La Fiscalía de Guatemala ya recibió los informes de las necropsias realizadas a las seis víctimas, que fueron inhumadas este sábado en el departamento de Totonicapán.
Los confusos hechos del jueves pasado, que involucraron a cientos de manifestantes y a contingentes militares antidisturbios, dejó al menos seis indígenas muertos, 34 heridos, 30 de ellos de bala, así como ocho soldados con golpes y rasguños, de acuerdo a la información disponible.

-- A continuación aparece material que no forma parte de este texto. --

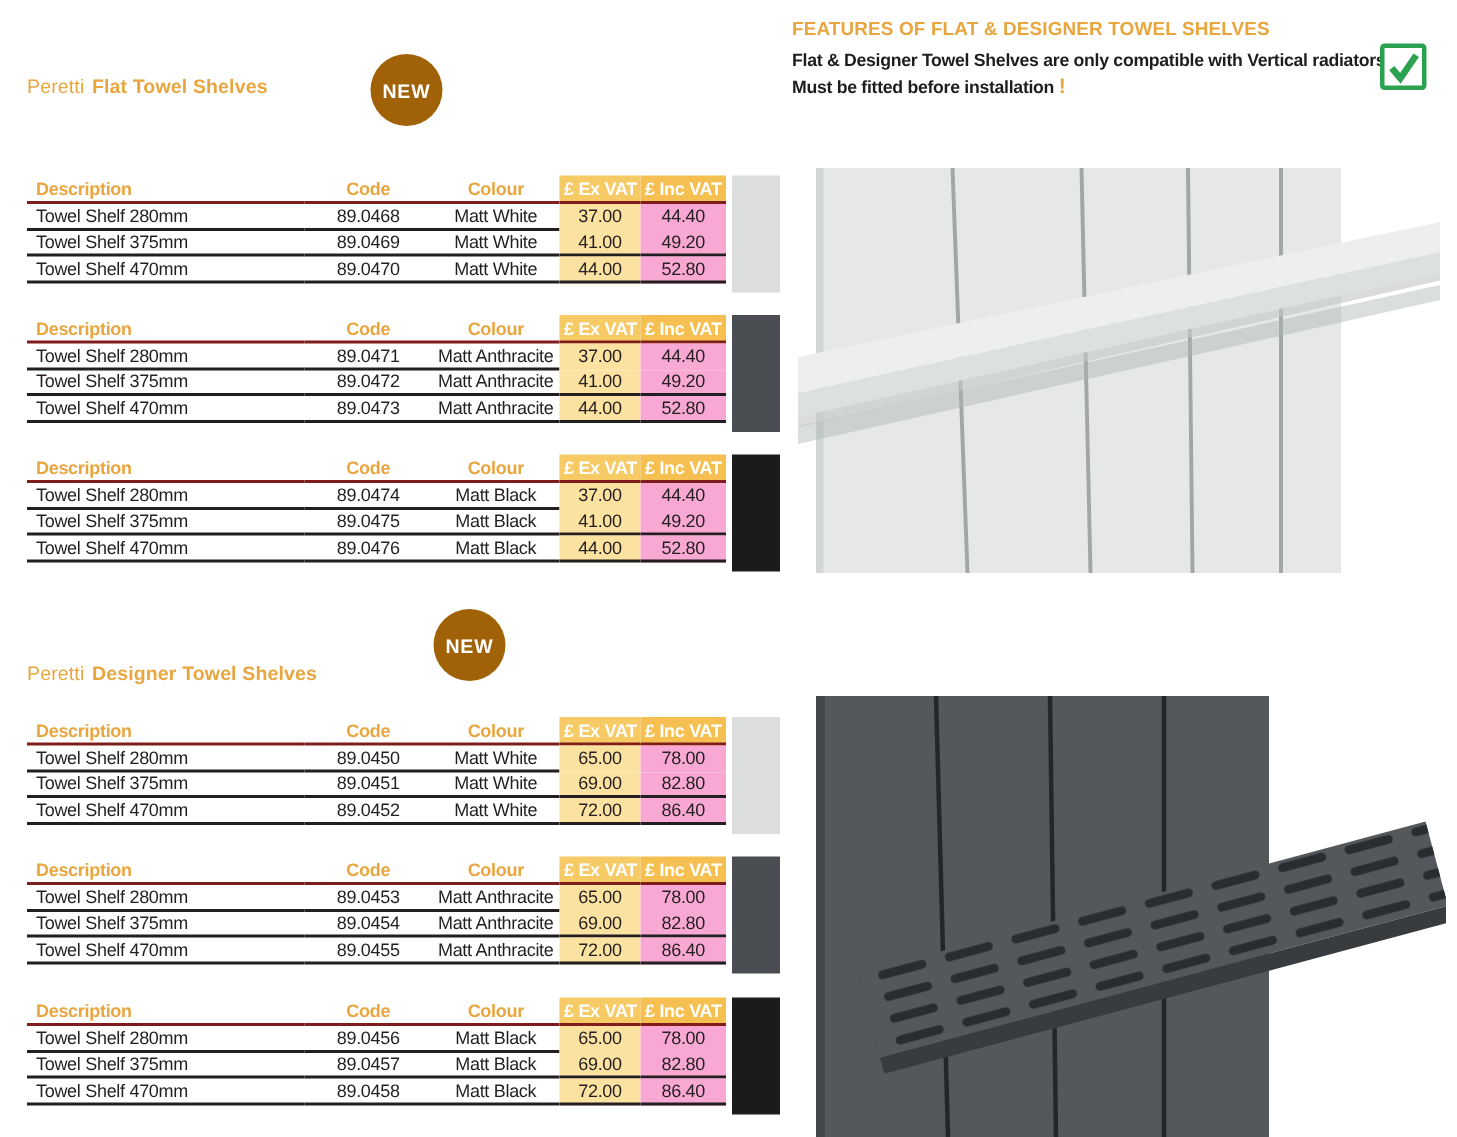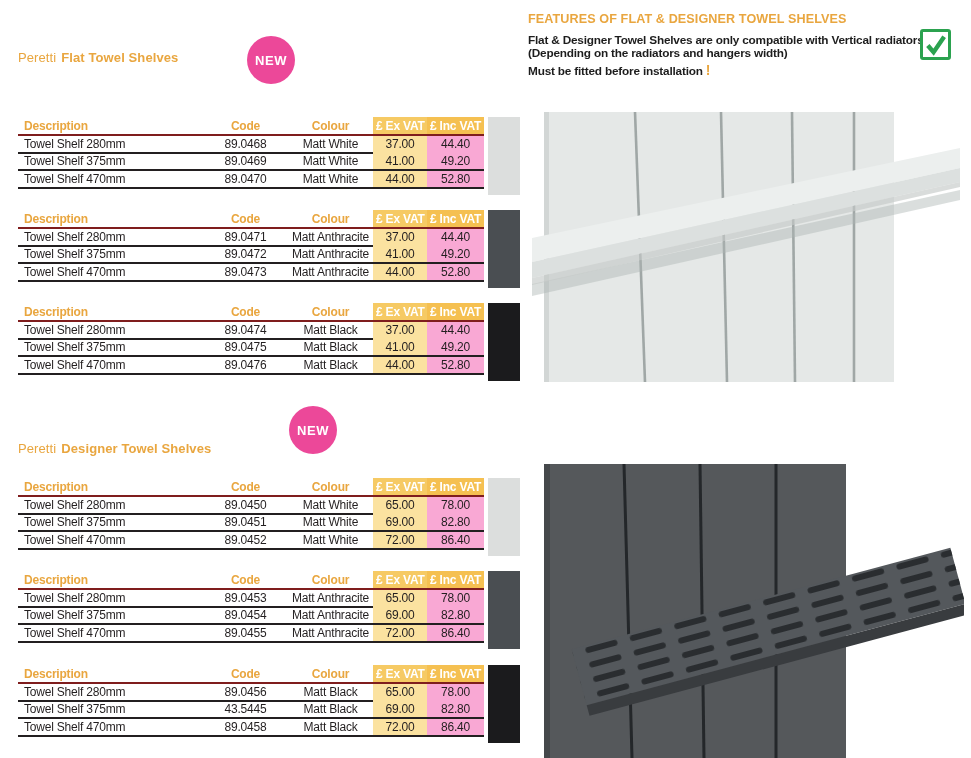"NEW" .new-badge { background: #ec4899 -> #a16207 }
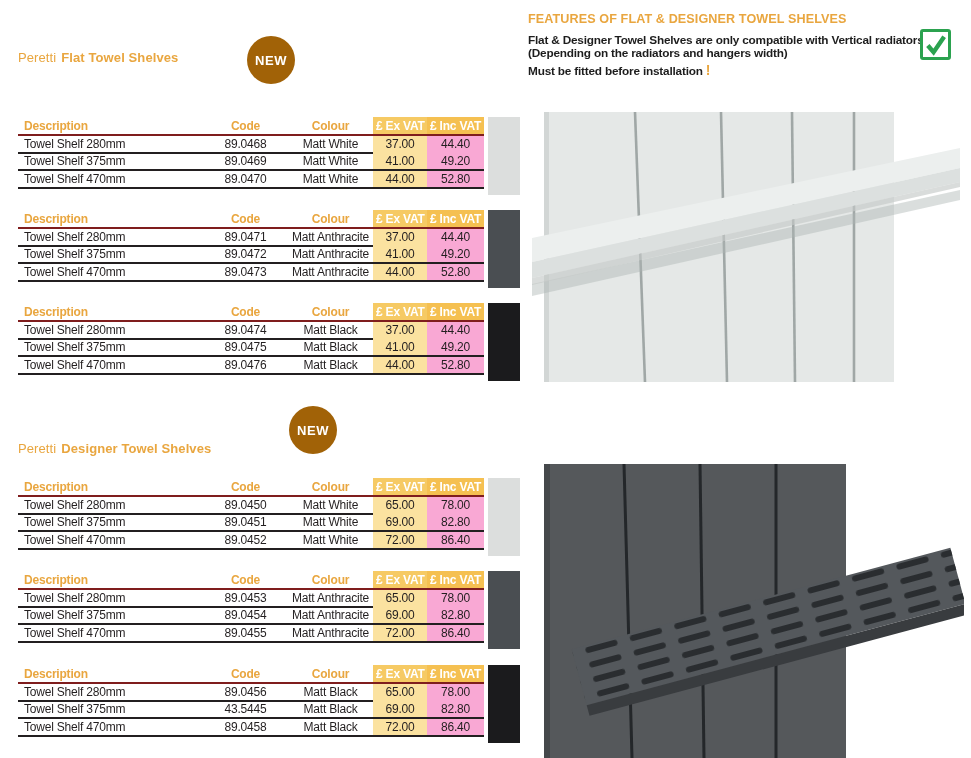"(Depending on the radiators and" div.feat-line { html: <div>(Depending on the radiators and hangers width)</div> -> none }
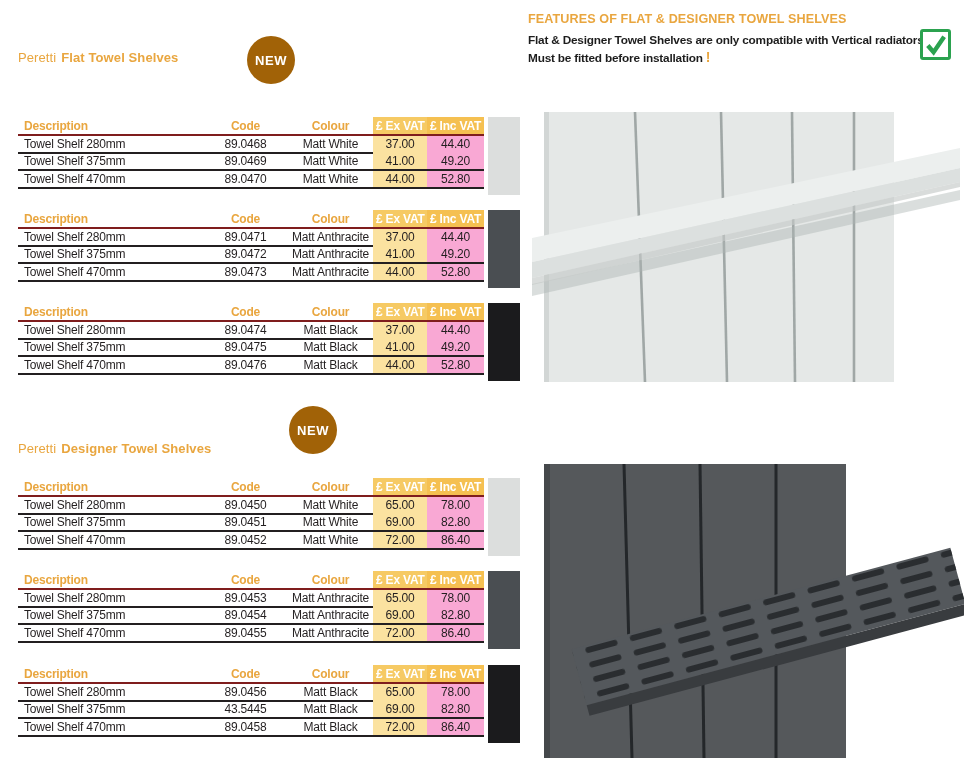"43.5445" td.col-code { text: 43.5445 -> 89.0457 }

El director del Instituto Nacional de Ciencias Forenses (Inacif), Jorge Cabrera, dijo a periodistas que aún no se puede revelar el tipo de munición que provocó la muerte de las seis personas y que los único que se puede confirmar es que presentan heridas de bala.
ONU ENVÍA OBSERVACIÓN
La oficina de derechos humanos de la ONU en Guatemala envió observadores a Totonicapán.
La misión verificará “la situación para que se aplique debidamente la justicia y se garantice el respeto a la vida y la integridad física de todas las personas, particularmente en situaciones de conflictividad social”, anunció la Oficina del Alto Comisionado de Naciones Unidas para los Derechos Humanos en Guatemala (OACNUDH). En el comunicado, se condenan las muertes violentas.